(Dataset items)
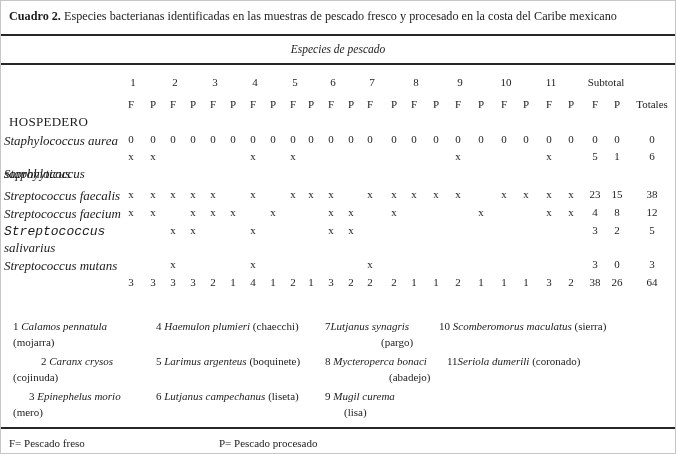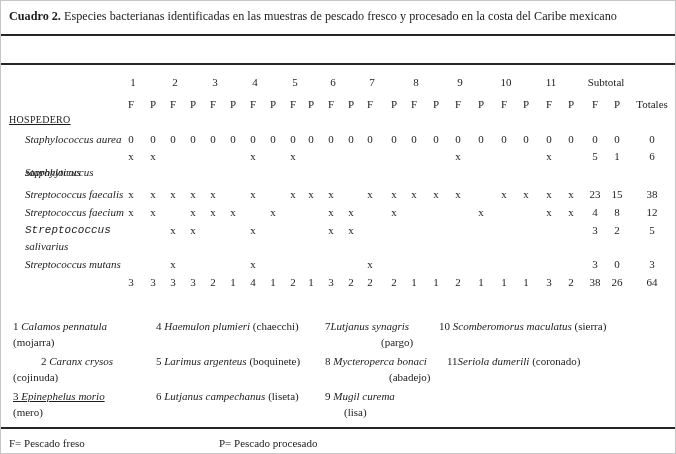--- a/index.html
+++ b/index.html
@@ -38,6 +38,7 @@
   </div>
 
   <div class="rule rule1"></div>
+  <div class="abs group-header">Especies de pescado</div>
   <div class="rule rule2"></div>
 
   <div class="abs hospedero">HOSPEDERO</div>

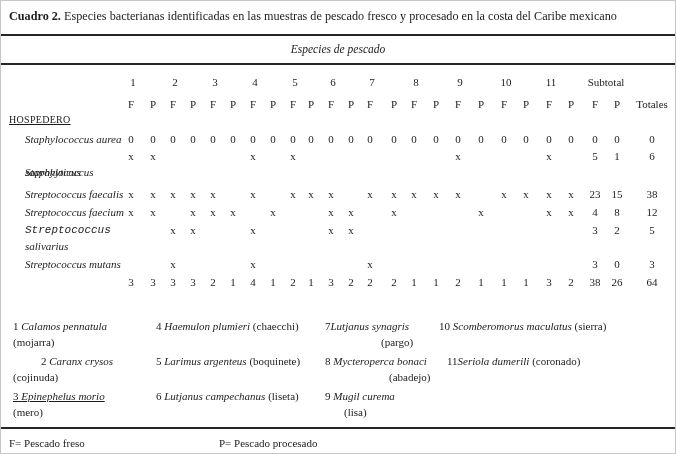--- a/index.html
+++ b/index.html
@@ -21,7 +21,7 @@
   .rule2{top:62px;height:2px;}
   .rule3{top:426px;height:1.5px;}
   .group-header{left:0;right:0;top:43px;text-align:center;font-style:italic;font-size:11.5px;}
-  .hospedero{left:8px;top:114px;font-size:10px;letter-spacing:.3px;text-decoration:underline;}
+  .hospedero{left:8px;top:114px;font-size:13px;letter-spacing:.3px;}
   .cell{position:absolute;transform:translateX(-50%);font-size:11px;line-height:1;white-space:nowrap;}
   .hdr{font-size:11px;}
   .rowlabel{position:absolute;left:24px;font-size:11px;font-style:italic;line-height:1;white-space:nowrap;}

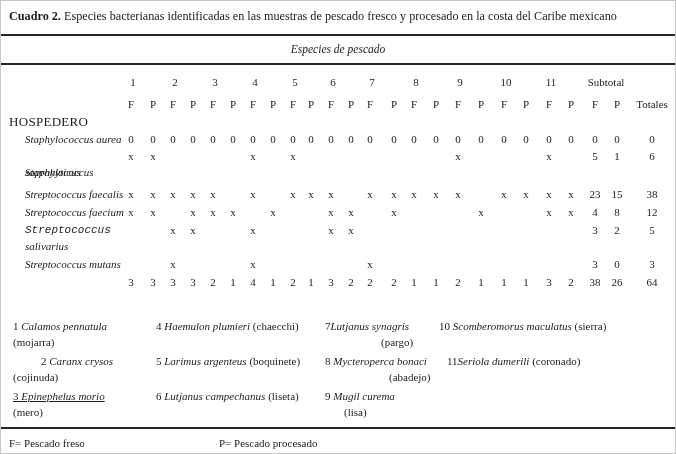--- a/index.html
+++ b/index.html
@@ -24,7 +24,7 @@
   .hospedero{left:8px;top:114px;font-size:13px;letter-spacing:.3px;}
   .cell{position:absolute;transform:translateX(-50%);font-size:11px;line-height:1;white-space:nowrap;}
   .hdr{font-size:11px;}
-  .rowlabel{position:absolute;left:24px;font-size:11px;font-style:italic;line-height:1;white-space:nowrap;}
+  .rowlabel{position:absolute;left:3px;font-size:13px;font-style:italic;line-height:1;white-space:nowrap;}
   .legend-line{position:absolute;font-size:11px;line-height:1;white-space:nowrap;}
   .sci{font-style:italic;}
   .footer-item{font-size:11px;}

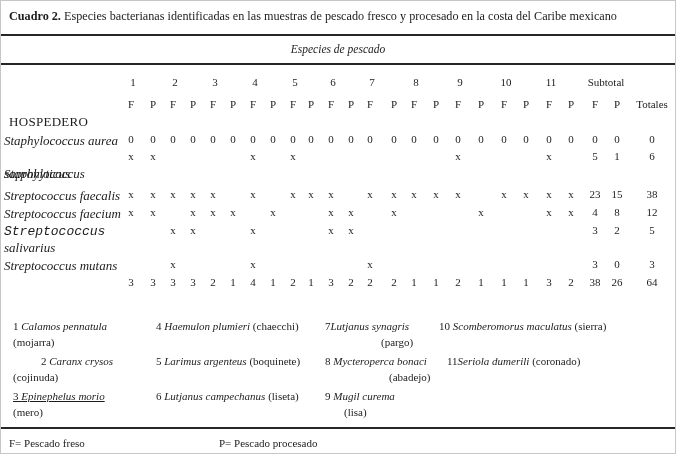--- a/index.html
+++ b/index.html
@@ -204,7 +204,7 @@
       <span class="legend-line" style="left: 12px; top: 336px;">(mojarra)</span>
       <span class="legend-line" style="left: 12px; top: 355px; margin-left: 28px;"><span>2 </span><span class="sci">Caranx crysos</span></span>
       <span class="legend-line" style="left: 12px; top: 371px;">(cojinuda)</span>
-      <span class="legend-line" style="left: 12px; top: 390px; text-decoration: underline;"><span>3 </span><span class="sci">Epinephelus morio</span></span>
+      <span class="legend-line" style="left: 28px; top: 390px;"><span>3 </span><span class="sci">Epinephelus morio</span></span>
       <span class="legend-line" style="left: 12px; top: 406px;">(mero)</span>
       <span class="legend-line" style="left: 155px; top: 320px;"><span>4 </span><span class="sci">Haemulon plumieri</span><span> (chaecchi)</span></span>
       <span class="legend-line" style="left: 155px; top: 355px;"><span>5 </span><span class="sci">Larimus argenteus</span><span> (boquinete)</span></span>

=== YOUR ASSIGNMENT ===
Counting every line of the entries that holds the word "rowlabel", report the total and no other text.

=== SOLVED EXERCISE ===
3